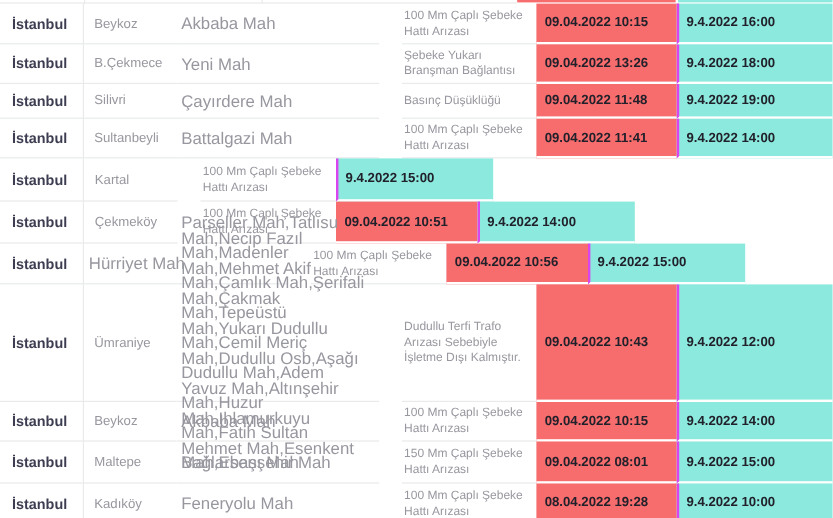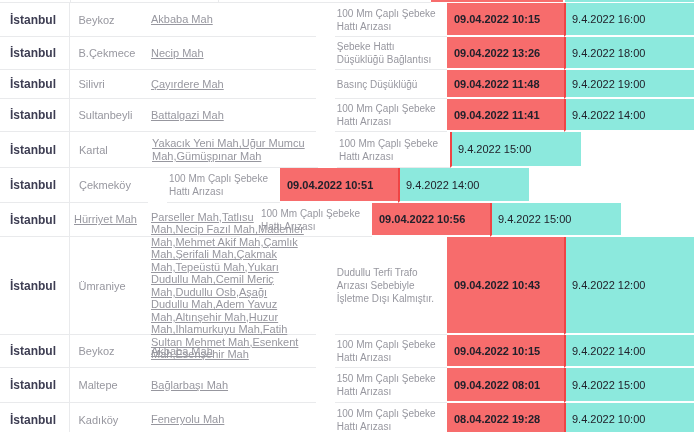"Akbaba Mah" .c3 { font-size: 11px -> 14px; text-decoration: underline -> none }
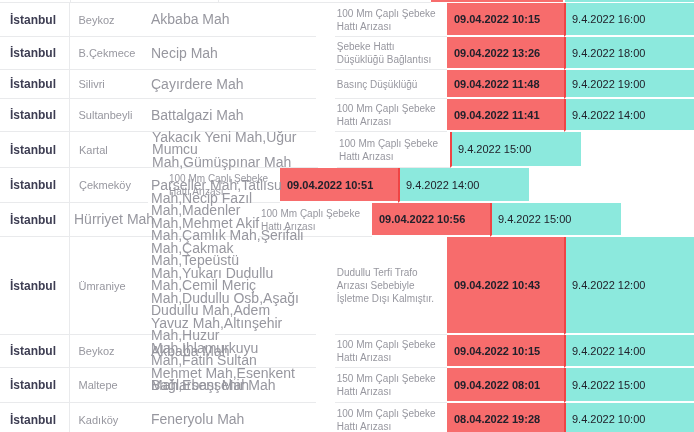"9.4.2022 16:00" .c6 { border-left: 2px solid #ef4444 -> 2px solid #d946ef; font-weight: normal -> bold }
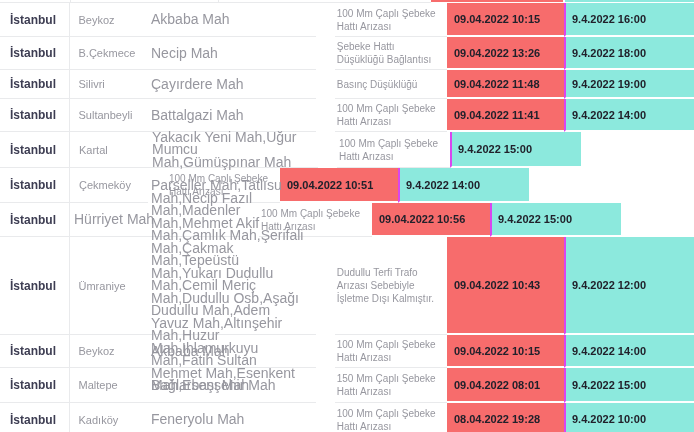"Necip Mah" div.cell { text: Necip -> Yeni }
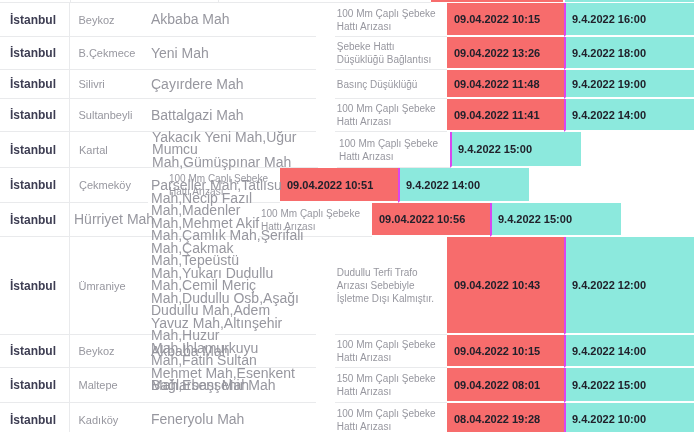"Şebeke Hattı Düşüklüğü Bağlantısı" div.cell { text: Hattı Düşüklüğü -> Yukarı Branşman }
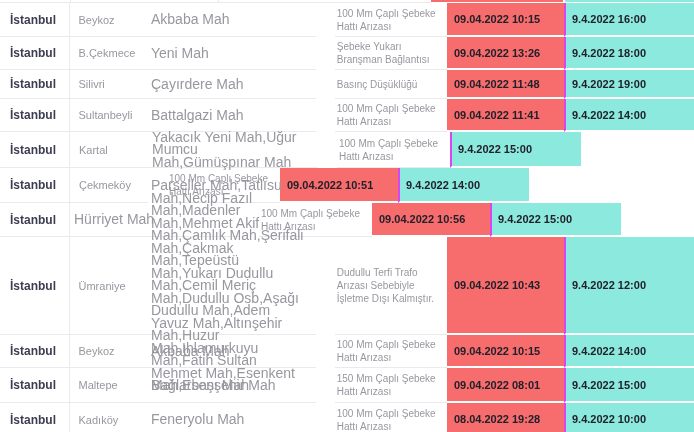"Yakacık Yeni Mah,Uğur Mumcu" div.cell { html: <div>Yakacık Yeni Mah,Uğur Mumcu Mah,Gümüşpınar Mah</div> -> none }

──────────

* [TASK DIRECTIONS]: Using the records above, extract exactly and only the lines from the one with "text: Necip ->" through the final line, inclusive, leaving out pictures.

* [YOUR SOLUTION]:
"Necip Mah" div.cell { text: Necip -> Yeni }
"Şebeke Hattı Düşüklüğü Bağlantısı" div.cell { text: Hattı Düşüklüğü -> Yukarı Branşman }
"Yakacık Yeni Mah,Uğur Mumcu" div.cell { html: <div>Yakacık Yeni Mah,Uğur Mumcu Mah,Gümüşpınar Mah</div> -> none }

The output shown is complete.